◆ What to work on: The lines to print run from the top of the material below to the line with "clearly as possible.", inclusive; please copy them exactly, without pictures.

◆ Data to examine:
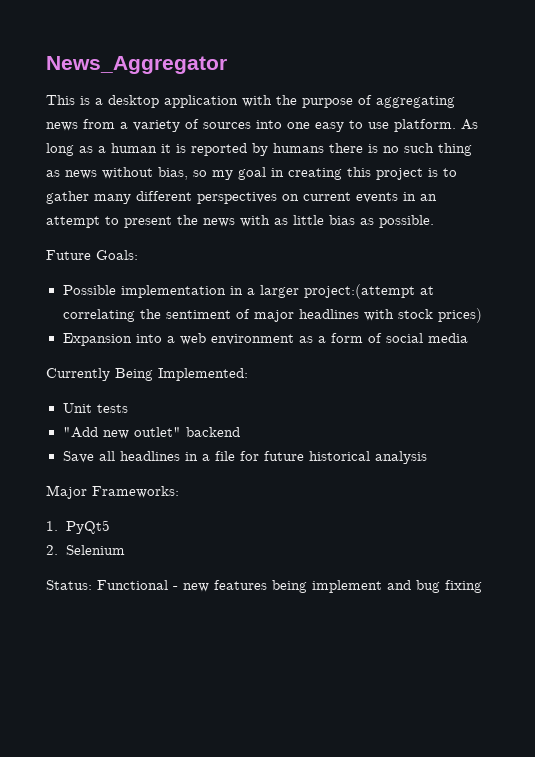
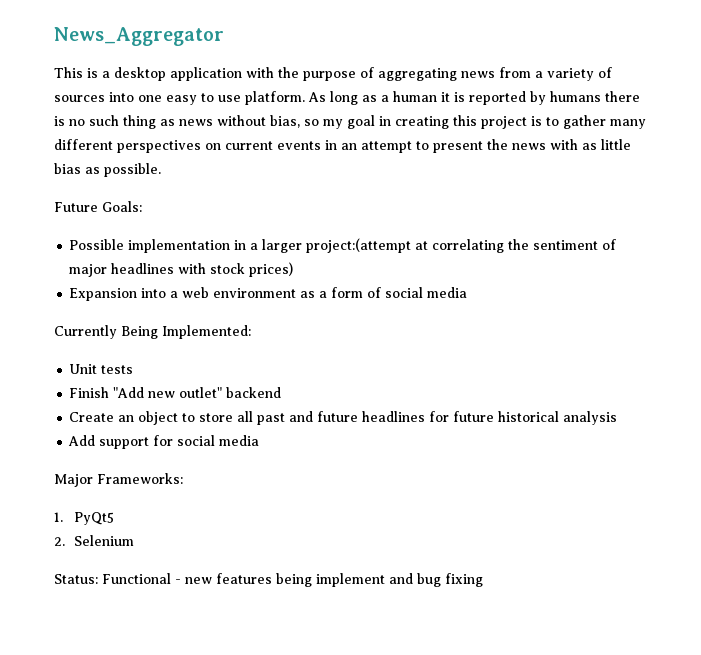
- "Add new outlet" backend
+ Finish "Add new outlet" backend
- Save all headlines in a file for future historical analysis
+ Create an object to store all past and future headlines for future historical analysis
+ Add support for social media

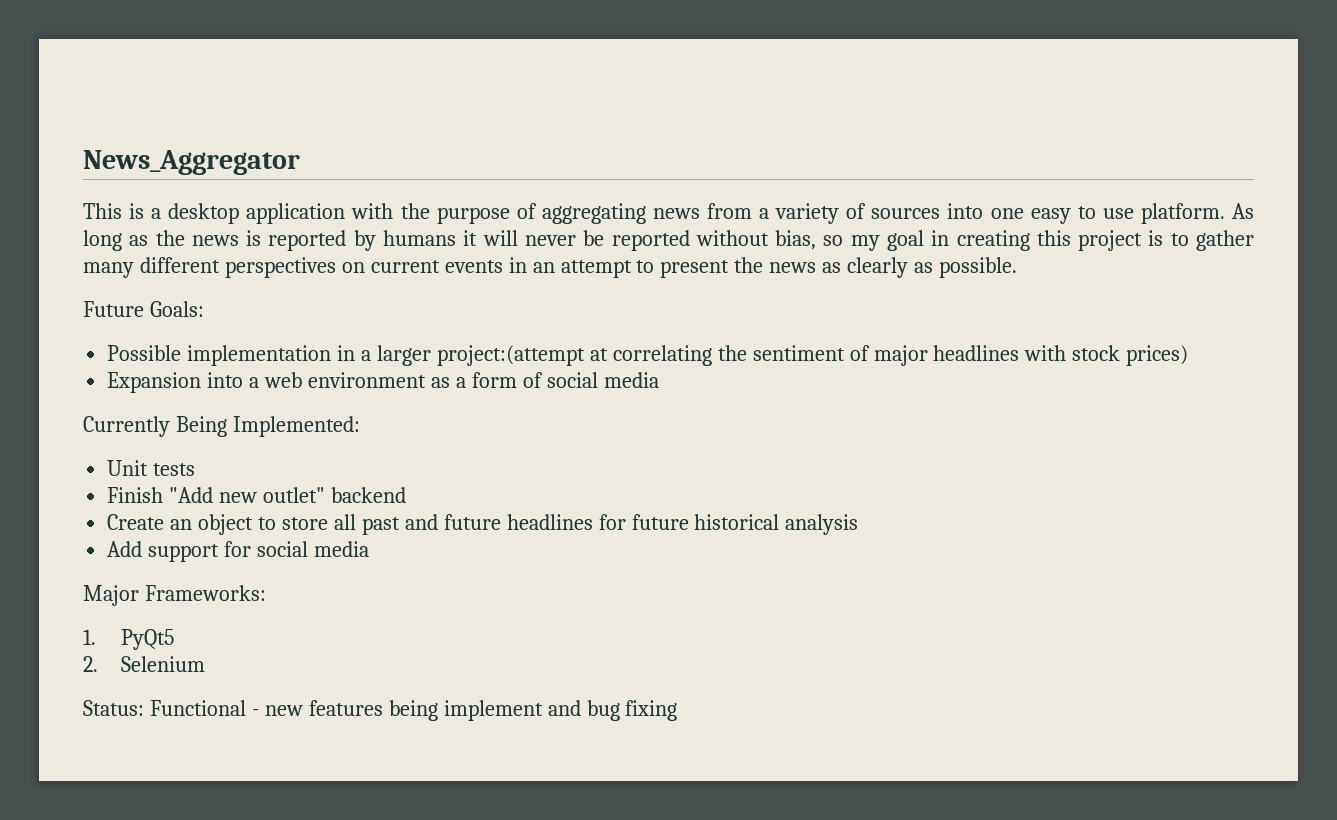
- As long as a human it is reported by humans there is no such thing as news without bias, so my goal in creating this project is to gather many different perspectives on current events in an attempt to present the news with as little bias as possible.
+ As long as the news is reported by humans it will never be reported without bias, so my goal in creating this project is to gather many different perspectives on current events in an attempt to present the news as clearly as possible.

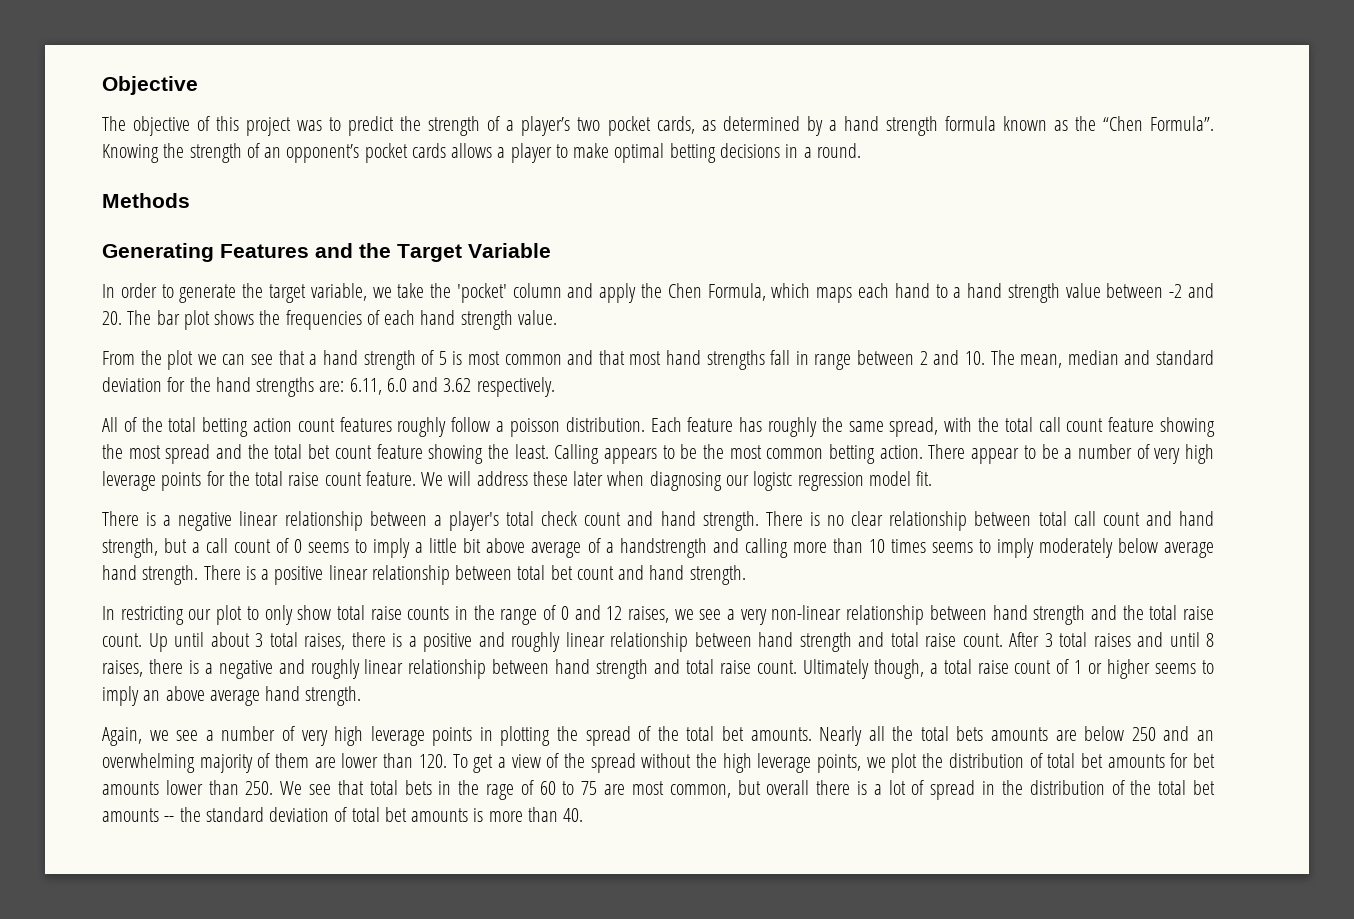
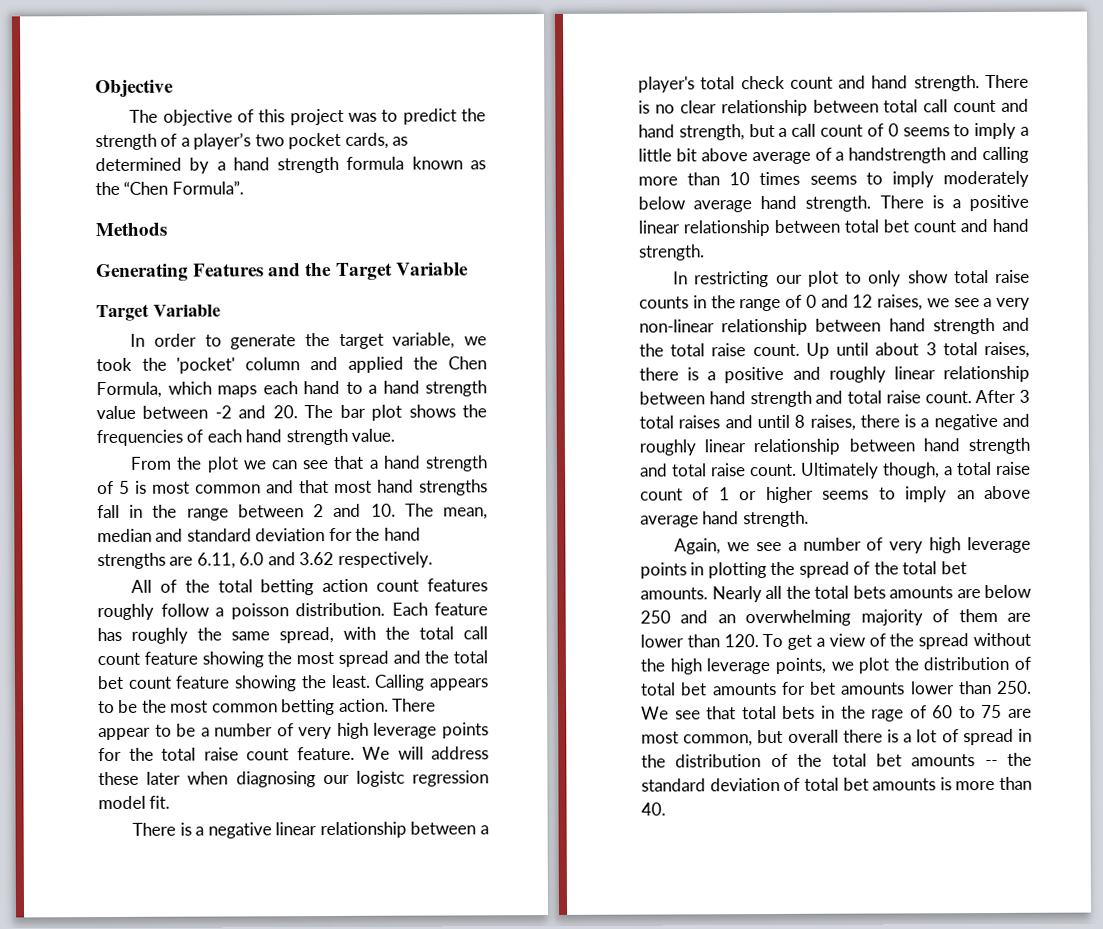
- Knowing the strength of an opponent’s pocket cards allows a player to make optimal betting decisions in a round.
  Generating Features and the Target Variable
+ Target Variable
- In order to generate the target variable, we take the 'pocket' column and apply the Chen Formula, which maps each hand to a hand strength value between -2 and 20. The bar plot shows the frequencies of each hand strength value.
+ In order to generate the target variable, we took the 'pocket' column and applied the Chen Formula, which maps each hand to a hand strength value between -2 and 20. The bar plot shows the frequencies of each hand strength value.
- From the plot we can see that a hand strength of 5 is most common and that most hand strengths fall in range between 2 and 10. The mean, median and standard deviation for the hand strengths are: 6.11, 6.0 and 3.62 respectively.
+ From the plot we can see that a hand strength of 5 is most common and that most hand strengths fall in the range between 2 and 10. The mean, median and standard deviation for the hand strengths are 6.11, 6.0 and 3.62 respectively.

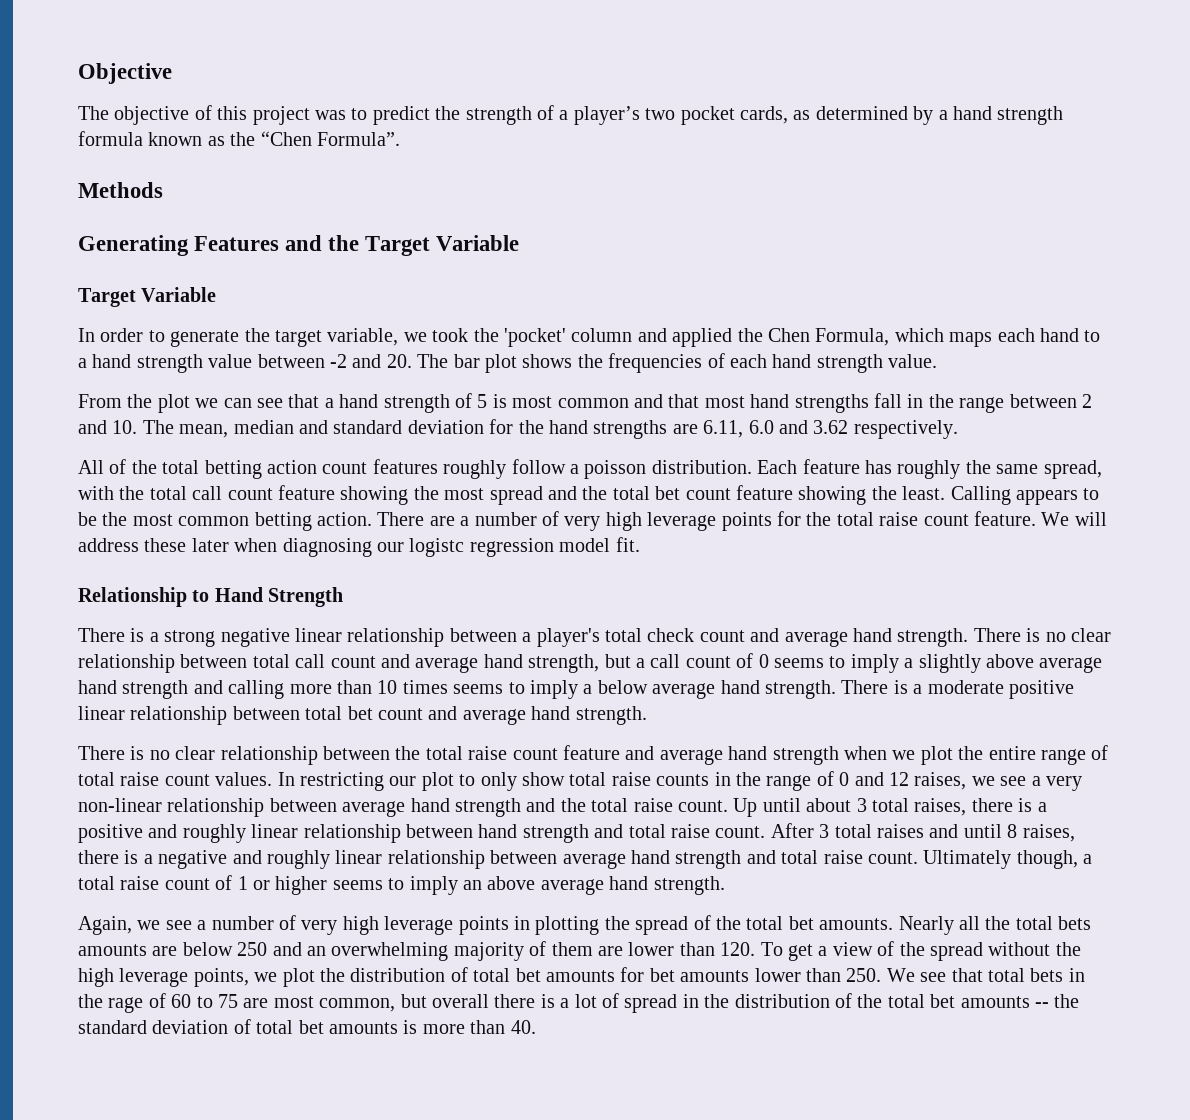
- There appear to be a number of very high leverage points for the total raise count feature.
+ There are a number of very high leverage points for the total raise count feature.
- There is a negative linear relationship between a player's total check count and hand strength.
+ Relationship to Hand Strength
+ There is a strong negative linear relationship between a player's total check count and average hand strength.
- There is no clear relationship between total call count and hand strength, but a call count of 0 seems to imply a little bit above average of a handstrength and calling more than 10 times seems to imply moderately below average hand strength.
+ There is no clear relationship between total call count and average hand strength, but a call count of 0 seems to imply a slightly above average hand strength and calling more than 10 times seems to imply a below average hand strength.
- There is a positive linear relationship between total bet count and hand strength.
- In restricting our plot to only show total raise counts in the range of 0 and 12 raises, we see a very non-linear relationship between hand strength and the total raise count.
+ There is a moderate positive linear relationship between total bet count and average hand strength.
+ There is no clear relationship between the total raise count feature and average hand strength when we plot the entire range of total raise count values. In restricting our plot to only show total raise counts in the range of 0 and 12 raises, we see a very non-linear relationship between average hand strength and the total raise count.
- After 3 total raises and until 8 raises, there is a negative and roughly linear relationship between hand strength and total raise count.
+ After 3 total raises and until 8 raises, there is a negative and roughly linear relationship between average hand strength and total raise count.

◆ Exercise response:
- "Add new outlet" backend
+ Finish "Add new outlet" backend
- Save all headlines in a file for future historical analysis
+ Create an object to store all past and future headlines for future historical analysis
+ Add support for social media

- As long as a human it is reported by humans there is no such thing as news without bias, so my goal in creating this project is to gather many different perspectives on current events in an attempt to present the news with as little bias as possible.
+ As long as the news is reported by humans it will never be reported without bias, so my goal in creating this project is to gather many different perspectives on current events in an attempt to present the news as clearly as possible.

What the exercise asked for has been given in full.